*** DATASET RECORDS Section Begins ***
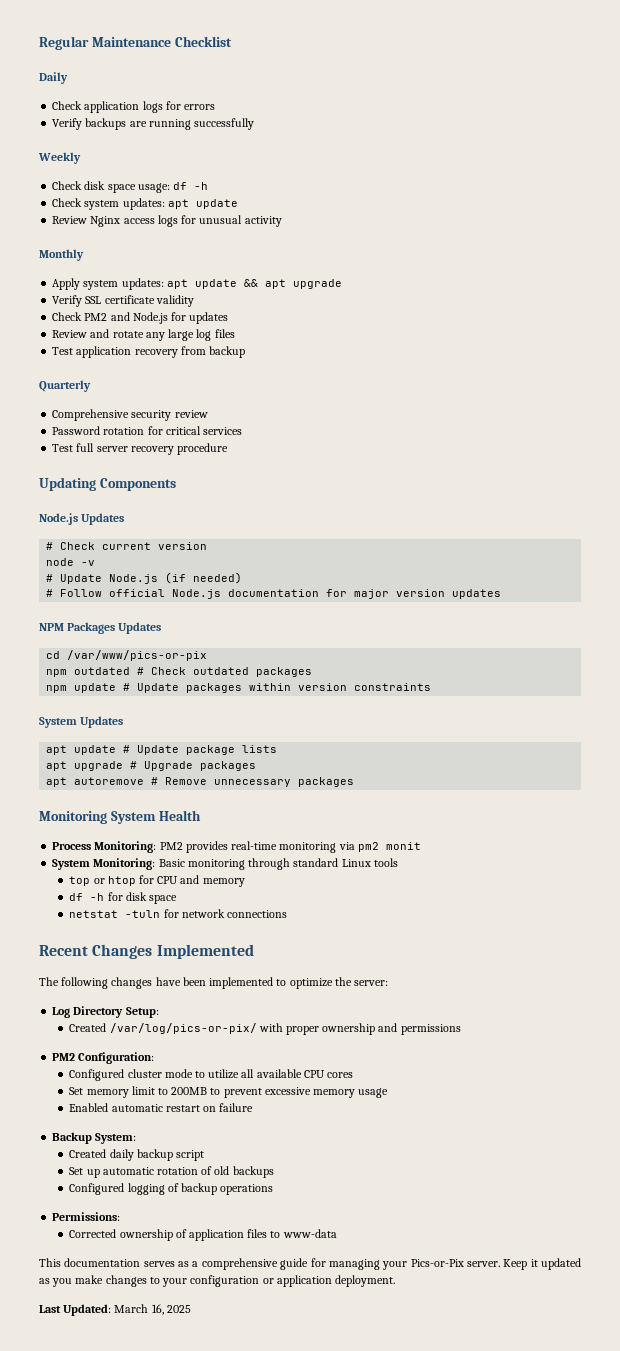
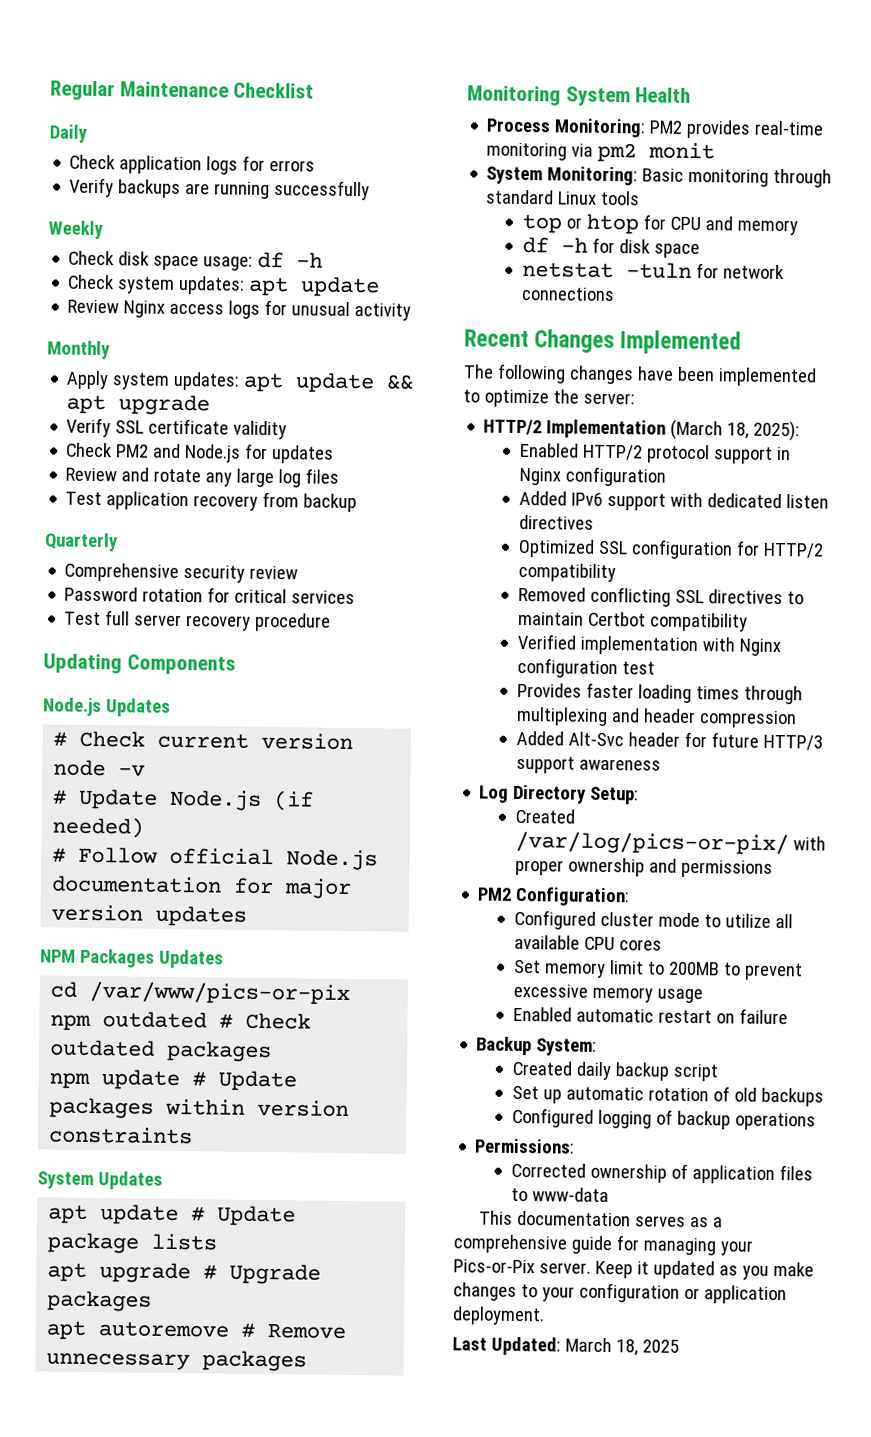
+ HTTP/2 Implementation (March 18, 2025):
+ Enabled HTTP/2 protocol support in Nginx configuration
+ Added IPv6 support with dedicated listen directives
+ Optimized SSL configuration for HTTP/2 compatibility
+ Removed conflicting SSL directives to maintain Certbot compatibility
+ Verified implementation with Nginx configuration test
+ Provides faster loading times through multiplexing and header compression
+ Added Alt-Svc header for future HTTP/3 support awareness
- Last Updated: March 16, 2025
+ Last Updated: March 18, 2025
*** DATASET RECORDS Section Ends ***
● WHAT THIS TASK INVOLVES:
Only the lines from the one containing "dedicated listen directives" through the final line of the data belong in the answer, repeated exactly.

● TASK OUTPUT:
+ Added IPv6 support with dedicated listen directives
+ Optimized SSL configuration for HTTP/2 compatibility
+ Removed conflicting SSL directives to maintain Certbot compatibility
+ Verified implementation with Nginx configuration test
+ Provides faster loading times through multiplexing and header compression
+ Added Alt-Svc header for future HTTP/3 support awareness
- Last Updated: March 16, 2025
+ Last Updated: March 18, 2025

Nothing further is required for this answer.